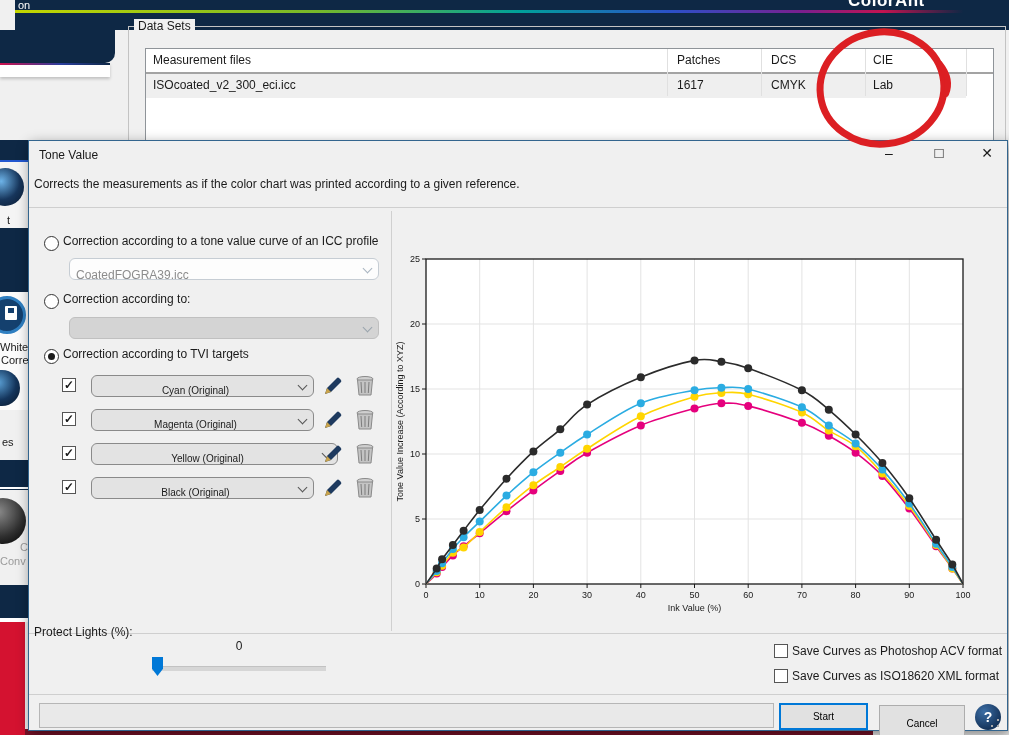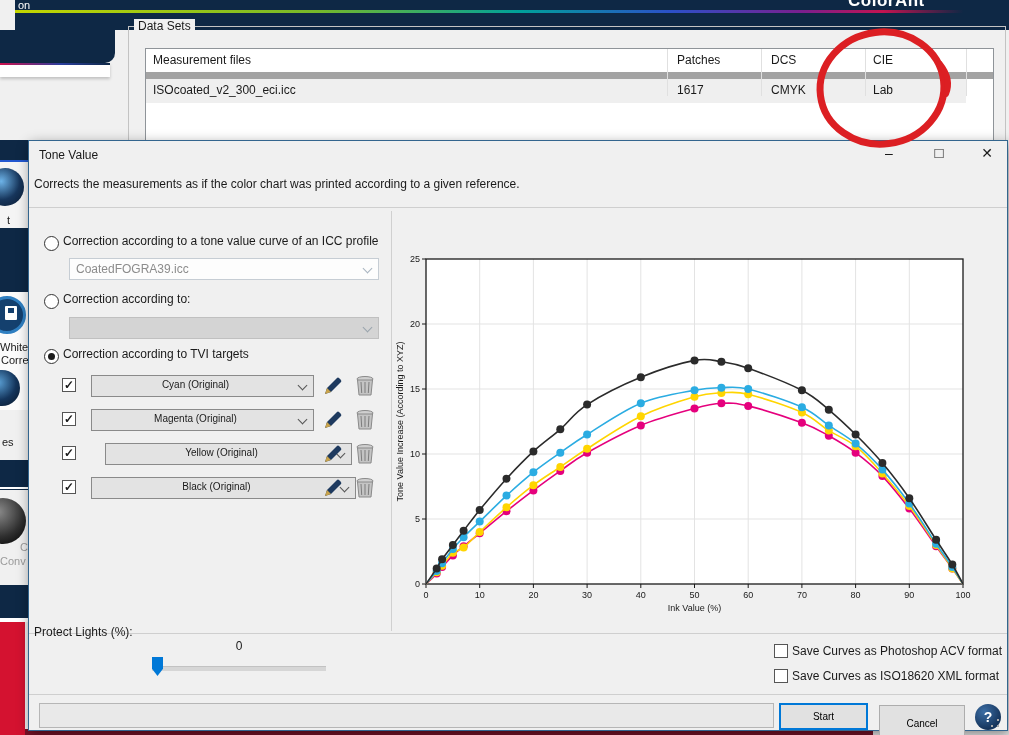--- a/index.html
+++ b/index.html
@@ -11,41 +11,41 @@
   .topbar-text{left:3px;top:0;color:#fff;font-size:11px;line-height:11px;}
   .grad-line{left:0;top:10px;width:1009px;height:3px;
     background:linear-gradient(90deg,#c3d600 0%,#76b82a 30%,#00a19a 50%,#2b50c8 65%,#7a1f8e 78%,#c41350 86%,#0e2845 94%);}
   .logo{left:833px;top:-9px;color:#fff;font-size:17px;font-weight:bold;letter-spacing:.5px;line-height:20px;}
   .navy-card{left:0;top:30px;width:115px;height:33px;background:#0e2845;border-radius:0 0 10px 0;}
   .white-card{left:0;top:63px;width:110px;height:12px;background:#fff;
     border-top:2px solid;border-image:linear-gradient(90deg,#d0104c,#2a3f9e 55%,#0e2845) 1;box-shadow:0 2px 3px rgba(0,0,0,.2);}
   .groupbox{left:128px;top:26px;width:876px;height:114px;border:1px solid #c3c3c3;border-bottom:none;}
   .group-label{left:134px;top:19px;background:#f0f0f0;padding:0 4px;font-size:12px;}
   .ds-table{left:145px;top:48px;width:847px;height:92px;background:#fff;border:1px solid #8f9499;border-bottom:none;}
-  .ds-head{height:23px;position:relative;border-bottom:7px solid #a3a3a3;}
+  .ds-head{height:23px;position:relative;border-bottom:2px solid #a3a3a3;}
   .ds-row{height:24px;position:relative;background:#efefef;}
   .cell{position:absolute;top:4px;font-size:12px;}
   .c0{left:7px;} .c1{left:531px;} .c2{left:625px;} .c3{left:727px;}
   .colsep{position:absolute;top:0;width:1px;background:#e0e0e0;height:47px;}
   
   .strip{left:0;width:28px;overflow:hidden;}
   .frag-text{position:absolute;font-size:11px;color:#1a1a1a;white-space:nowrap;}
   .sphere{position:absolute;border-radius:50%;}
   
   .dialog{left:28px;top:140px;width:978px;height:589px;background:#f0f0f0;
     border:1px solid #33658e;box-shadow:2px 4px 12px rgba(0,0,0,.45);}
   .dlg-title{left:10px;top:7px;font-size:12px;}
   .winbtn{position:absolute;top:1px;width:44px;height:24px;text-align:center;color:#1a1a1a;cursor:default;}
   .sep-h{position:absolute;left:0;width:978px;height:1px;background:#cfcfcf;}
   .sep-v{position:absolute;left:362px;top:70px;width:1px;height:420px;background:#d0d0d0;}
   .radio{position:absolute;width:13px;height:13px;border:1px solid #333;border-radius:50%;background:#fff;}
   .radio .dot{position:absolute;left:3px;top:3px;width:7px;height:7px;border-radius:50%;background:#1a1a1a;display:none;}
   .radio.sel .dot{display:block;}
   .rlabel{position:absolute;font-size:12px;}
-  .combo{position:absolute;height:22px;box-sizing:border-box;padding:3px 20px 0 6px;font-size:12px;}
+  .combo{position:absolute;height:22px;box-sizing:border-box;padding:9px 20px 0 6px;font-size:12px;border-radius:6px;}
   .combo .chev{position:absolute;right:7px;top:6px;width:6px;height:6px;border-right:1.4px solid #555;
     border-bottom:1.4px solid #555;transform:rotate(45deg);}
   .combo.dis1{background:#fdfdfd;border:1px solid #c6cdd4;color:#8c8c8c;}
   .combo.dis1 .chev{border-color:#a8b4c0;}
   .combo.dis2{background:#d4d4d4;border:1px solid #c0c0c0;}
   .combo.dis2 .chev{border-color:#9aa4ad;}
   .combo.btn{background:#e3e3e3;border:1px solid #8a8a8a;color:#1a1a1a;}
   .cb{position:absolute;width:14px;height:14px;background:#fff;border:1px solid #555;box-sizing:border-box;
       text-align:center;font-size:12px;line-height:12px;font-weight:bold;}
   .iconbtn{position:absolute;width:22px;height:22px;}
@@ -180,34 +180,34 @@
             <path d="M3 19 L5 13 L9 17 Z" fill="#c8a24a"></path>
           </svg></div>
         <div class="iconbtn" style="left:325px;top:268px;"><svg width="22" height="22" viewBox="0 0 22 22">
             <ellipse cx="11" cy="4" rx="8" ry="2.5" fill="#cfcfcf" stroke="#8a8a8a"></ellipse>
             <path d="M3.5 5 L5 20 L17 20 L18.5 5 Z" fill="#c4c4c4" stroke="#8a8a8a"></path>
             <path d="M7 7 L7.7 18 M11 7 L11 18 M15 7 L14.3 18" stroke="#7d7d7d" fill="none"></path>
           </svg></div>
       </div>
       <div>
         <div class="cb" style="left:33px;top:305px;"><span>✓</span></div>
-        <div class="combo btn" style="left:76px;top:302px;width:247px;"><span>Yellow (Original)</span><span class="chev"></span></div>
+        <div class="combo btn" style="left:62px;top:302px;width:247px;"><span>Yellow (Original)</span><span class="chev"></span></div>
         <div class="iconbtn" style="left:293px;top:302px;"><svg width="22" height="22" viewBox="0 0 22 22">
             <path d="M3 19 L5 13 L15 3 Q16 2 17.5 3.5 L18.5 4.5 Q20 6 19 7 L9 17 Z" fill="#1e3a5f"></path>
             <path d="M3 19 L5 13 L9 17 Z" fill="#c8a24a"></path>
           </svg></div>
         <div class="iconbtn" style="left:325px;top:302px;"><svg width="22" height="22" viewBox="0 0 22 22">
             <ellipse cx="11" cy="4" rx="8" ry="2.5" fill="#cfcfcf" stroke="#8a8a8a"></ellipse>
             <path d="M3.5 5 L5 20 L17 20 L18.5 5 Z" fill="#c4c4c4" stroke="#8a8a8a"></path>
             <path d="M7 7 L7.7 18 M11 7 L11 18 M15 7 L14.3 18" stroke="#7d7d7d" fill="none"></path>
           </svg></div>
       </div>
       <div>
         <div class="cb" style="left:33px;top:339px;"><span>✓</span></div>
-        <div class="combo btn" style="left:62px;top:336px;width:265px;"><span>Black (Original)</span><span class="chev"></span></div>
+        <div class="combo btn" style="left:62px;top:336px;width:223px;"><span>Black (Original)</span><span class="chev"></span></div>
         <div class="iconbtn" style="left:293px;top:336px;"><svg width="22" height="22" viewBox="0 0 22 22">
             <path d="M3 19 L5 13 L15 3 Q16 2 17.5 3.5 L18.5 4.5 Q20 6 19 7 L9 17 Z" fill="#1e3a5f"></path>
             <path d="M3 19 L5 13 L9 17 Z" fill="#c8a24a"></path>
           </svg></div>
         <div class="iconbtn" style="left:325px;top:336px;"><svg width="22" height="22" viewBox="0 0 22 22">
             <ellipse cx="11" cy="4" rx="8" ry="2.5" fill="#cfcfcf" stroke="#8a8a8a"></ellipse>
             <path d="M3.5 5 L5 20 L17 20 L18.5 5 Z" fill="#c4c4c4" stroke="#8a8a8a"></path>
             <path d="M7 7 L7.7 18 M11 7 L11 18 M15 7 L14.3 18" stroke="#7d7d7d" fill="none"></path>
           </svg></div>
       </div>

What you will do
The answer must be a single number: the count of lines in the data that contain the word "radio".

Answer section
3